广泛性焦虑障碍(GAD)是一种常见的焦虑障碍,常与重度抑郁症(MDD)共病。以往的神经影像学研究表明,白质(WM)微观结构改变对于脑区之间的有效沟通至关重要,并且在GAD的病理过程中起重要作用。然而,伴有和不伴有共病MDD的GAD患者中WM异常的确切情况仍不清楚。本研究旨在使用一种名为“基于潜在解剖结构约束的纤维束成像”(TRACULA)的新型全局概率纤维束成像技术来揭示这些情况,并评估纤维束完整性与症状严重程度之间的相关性。
我们招募了20名单纯GAD(p-GAD)患者、14名合并MDD的GAD(GAD + MDD)患者以及41名年龄和性别匹配的健康对照者(HCs)。所有参与者均接受了T1磁共振成像和扩散张量成像。对于每个受试者,成功追踪并计算了全脑42条WM纤维束,并使用包括体积、分数各向异性(FA)、平均扩散率(MD)、径向扩散率(RD)和轴向扩散率(AD)在内的五个指标进行分析。首先在所有GAD患者和HCs之间进行组间比较。然后,我们使用单因素协方差分析和经Bonferroni校正的事后分析比较了三组(p-GAD、GAD + MDD患者和HCs)之间的差异。此外,使用患者之间的偏相关分析检查了异常WM指标与临床症状严重程度之间的相关性。
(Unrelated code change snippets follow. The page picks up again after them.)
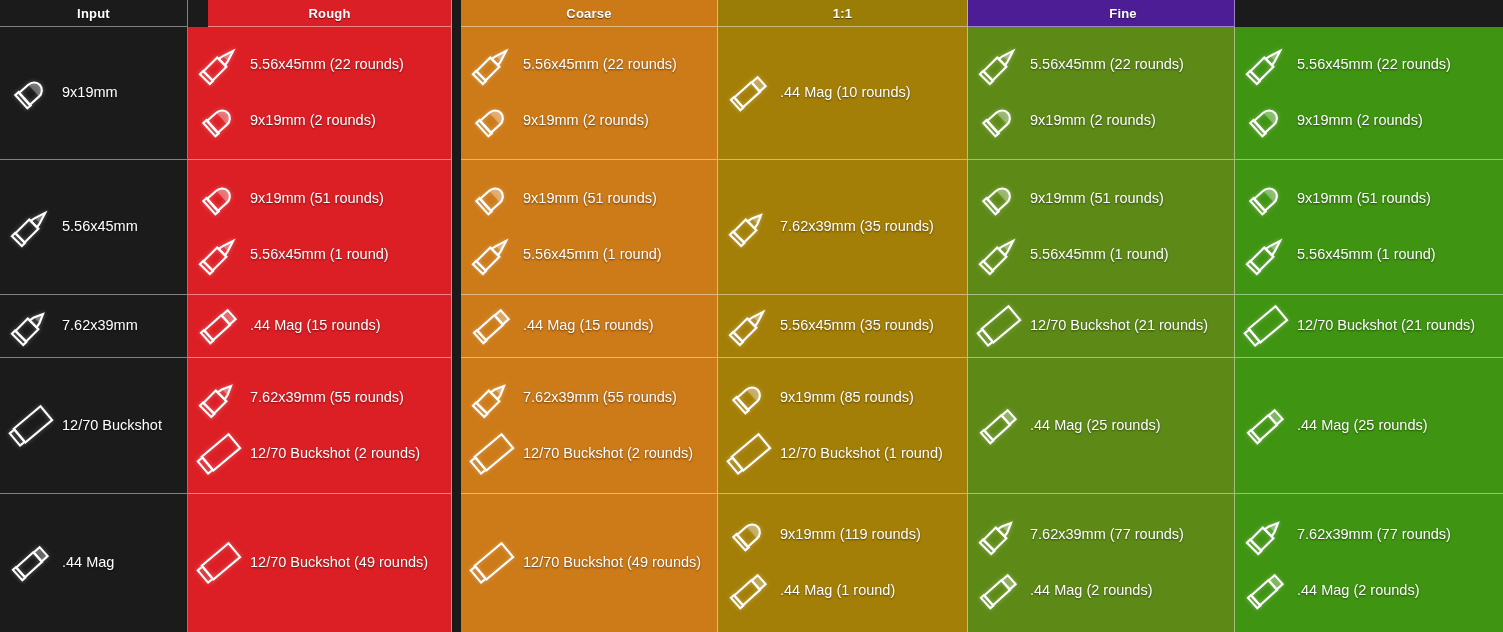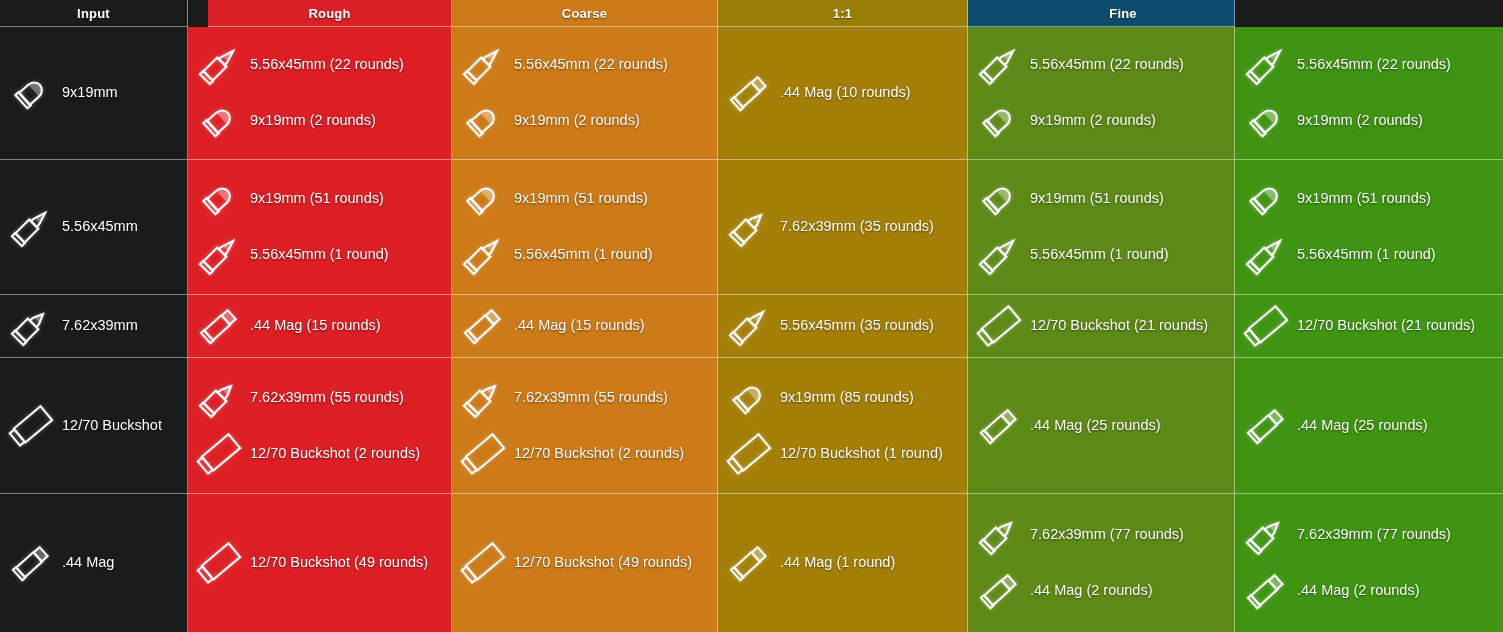--- a/index.html
+++ b/index.html
@@ -32,27 +32,27 @@
     color:#ffffff;
     font-size:13px;
     font-weight:bold;
     letter-spacing:.2px;
     text-shadow:0 1px 1px rgba(0,0,0,.55);
   }
   .hdr.c0{background:#1b1b1b;}
   .hdr.c1{background:#db1f26;margin-left:20px;}
   .hdr.c2{background:#cc7a17;}
   .hdr.c3{background:#9a7d06;}
-  .hdr.c4{background:#0c4a6e;padding-left:44px;}
+  .hdr.c4{background:#4c1d95;padding-left:44px;}
   .hdr.c5{background:#14532d;margin-top:36px;}
 
   
   .c0{background:#1b1b1b;}
   .c1{background:#dc1f25;}
-  .c2{background:#cd7a18;}
+  .c2{background:#cd7a18;margin-left:9px;}
   .c3{background:#a47f07;}
   .c4{background:#5d8a17;}
   .c5{background:#3f9412;}
 
   .cellinner{
     height:100%;
     display:flex;
     flex-direction:column;
     justify-content:center;
     gap:6px;
@@ -683,20 +683,32 @@
           <span class="label">12/70 Buckshot (49 rounds)</span>
         </div>
       </div>
     </div>
     <div class="cell c3 lastrow">
       <div class="cellinner">
         <div class="entry">
           <span class="ammo-icon gl">
             <svg viewBox="0 0 54 50">
               <g transform="rotate(-42 27 25)">
+                <path d="M18 17 L30.5 17 A8.5 8 0 0 1 30.5 33 L18 33 Z" fill="none" stroke="#fff" stroke-width="2.1"></path>
+                <path d="M14 16 L18.5 16 L18.5 34 L14 34 Z" fill="none" stroke="#fff" stroke-width="2.1"></path>
+                <path d="M30.5 17 A8.5 8 0 0 1 30.5 33 Z" fill="rgba(255,255,255,0.30)" stroke="none"></path>
+              </g>
+            </svg>
+          </span>
+          <span class="label">9x19mm (119 rounds)</span>
+        </div>
+        <div class="entry">
+          <span class="ammo-icon gl">
+            <svg viewBox="0 0 54 50">
+              <g transform="rotate(-42 27 25)">
                 <path d="M9 18 L13 18 L13 32 L9 32 Z" fill="none" stroke="#fff" stroke-width="2.1"></path>
                 <path d="M13 18.5 L36 18.5 L36 31.5 L13 31.5 Z" fill="none" stroke="#fff" stroke-width="2.1"></path>
                 <path d="M36 19 L44 19 L44 31 L36 31 Z" fill="none" stroke="#fff" stroke-width="2.1"></path>
                 <path d="M36 19 L44 19 L44 31 L36 31 Z" fill="rgba(255,255,255,0.22)" stroke="none"></path>
               </g>
             </svg>
           </span>
           <span class="label">.44 Mag (1 round)</span>
         </div>
       </div>

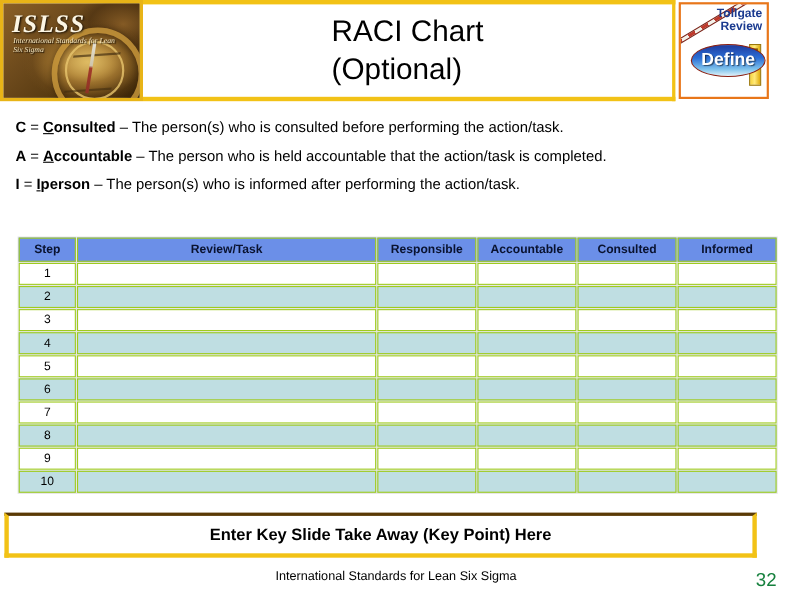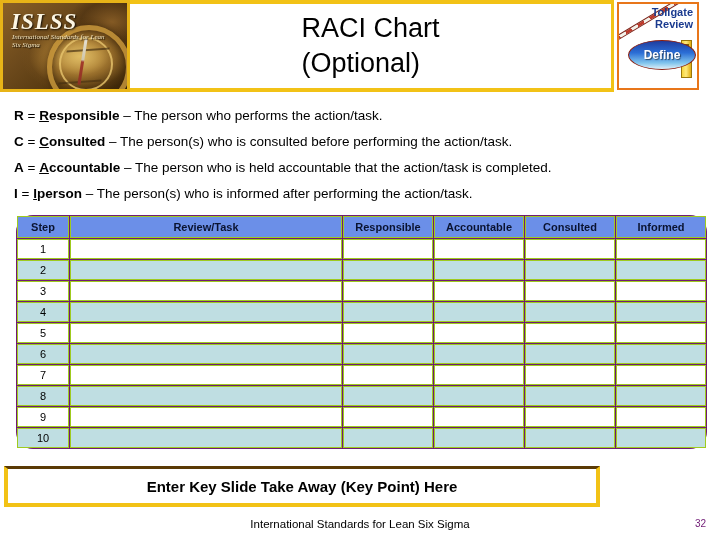--- a/index.html
+++ b/index.html
@@ -164,21 +164,21 @@
     width: 66px; height: 28px;
     border-radius: 50%;
     background: linear-gradient(180deg, #1f3c9e 0%, #2b6ed6 42%, #7fc3ec 78%, #dff0f8 100%);
     border: 1px solid #8a1f12;
     z-index: 4;
     display: flex;
     align-items: center;
     justify-content: center;
   }
   #define-label {
-    font-size: 12px;
+    font-size: 16px;
     font-weight: bold;
     color: #ffffff;
     text-shadow: 1px 1px 1px rgba(0,0,0,.55);
   }
 
   
   #definitions {
     position: absolute;
     left: 14px; top: 103px;
     width: 696px;
@@ -192,23 +192,22 @@
   .def-key { font-weight: bold; }
   .def-u   { font-weight: bold; text-decoration: underline; }
 
   
   #raci-table {
     position: absolute;
     left: 16px; top: 215px;
     width: 688px;
     border-collapse: separate;
     border-spacing: 1px;
-    background: #701a75;
+    background: #e5e5e5;
     table-layout: fixed;
-    border-radius: 17px;
   }
   #raci-table th,
   #raci-table td {
     border: 1px solid #9fcb1e;
     padding: 0;
     height: 20px;
     font-size: 11px;
     text-align: center;
     vertical-align: middle;
     box-sizing: border-box;
@@ -222,21 +221,21 @@
   .row-white td { background: #ffffff; }
   .row-tint  td { background: #bfdee2; }
   .c-step { width: 52px; }
   .c-task { width: 272px; }
   .c-resp, .c-acct, .c-cons, .c-info { width: 90px; }
 
   
   #key-box {
     position: absolute;
     left: 4px; top: 466px;
-    width: 596px; height: 41px;
+    width: 684px; height: 41px;
     background: #ffffff;
     border: 4px solid #f2c216;
     border-top: 3px solid #5a3a05;
     box-sizing: border-box;
     display: flex;
     align-items: center;
     justify-content: center;
   }
   #key-text {
     font-size: 15px;
@@ -248,22 +247,22 @@
     position: absolute;
     left: 0; top: 518px;
     width: 720px;
     text-align: center;
     font-size: 11.5px;
     color: #000;
   }
   #page-number {
     position: absolute;
     right: 14px; top: 518px;
-    font-size: 10px;
-    color: #701a75;
+    font-size: 17px;
+    color: #15803d;
   }
 </style>
 </head>
 <body>
 
 <div id="header">
 
   <div id="logo-block">
     <div id="logo-ring-outer"></div>
     <div id="logo-ring-inner"></div>
@@ -290,21 +289,20 @@
     </div>
     <div id="gate-arm"></div>
     <div id="define-oval">
       <span id="define-label">Define</span>
     </div>
   </div>
 
 </div>
 
 <div id="definitions">
-    <div class="def-line"><span class="def-key">R</span><span> = </span><span class="def-u">R</span><span class="def-key">esponsible</span><span> – The person who performs the action/task.</span></div>
     <div class="def-line"><span class="def-key">C</span><span> = </span><span class="def-u">C</span><span class="def-key">onsulted</span><span> – The person(s) who is consulted before performing the action/task.</span></div>
     <div class="def-line"><span class="def-key">A</span><span> = </span><span class="def-u">A</span><span class="def-key">ccountable</span><span> – The person who is held accountable that the action/task is completed.</span></div>
     <div class="def-line"><span class="def-key">I</span><span> = </span><span class="def-u">I</span><span class="def-key">person</span><span> – The person(s) who is informed after performing the action/task.</span></div>
   </div>
 
 <table id="raci-table">
   <thead>
     <tr>
       <th class="c-step">Step</th>
       <th class="c-task">Review/Task</th>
与HCs相比,p-GAD和GAD + MDD患者左侧上纵束(SLF)II和右侧扣带束(CBD)背侧的FA值均降低;此外,与HCs相比,GAD + MDD患者胼胝体体部(CC-BODY)中央和颞部、右侧SLF I和II的FA值降低,MD和RD值升高。在GAD + MDD组中,右侧CBD的GAD-7评分与FA值呈负相关(r = -0.75,p = 0.008)且与RD值呈正相关(r = 0.7,p = 0.017)。
本研究确定了伴有和不伴有MDD的GAD患者中共同的和独特的变化。p-GAD和GAD + MDD组中共同的WM破坏位于左侧SLF和右侧CBD,而只有GAD + MDD患者在CC-BODY中央和颞部以及右侧SLF显示出独特的变化。当前研究全面描述了这些患者中WM异常情况,并突出了TRACULA在识别关键WM变化方面的价值。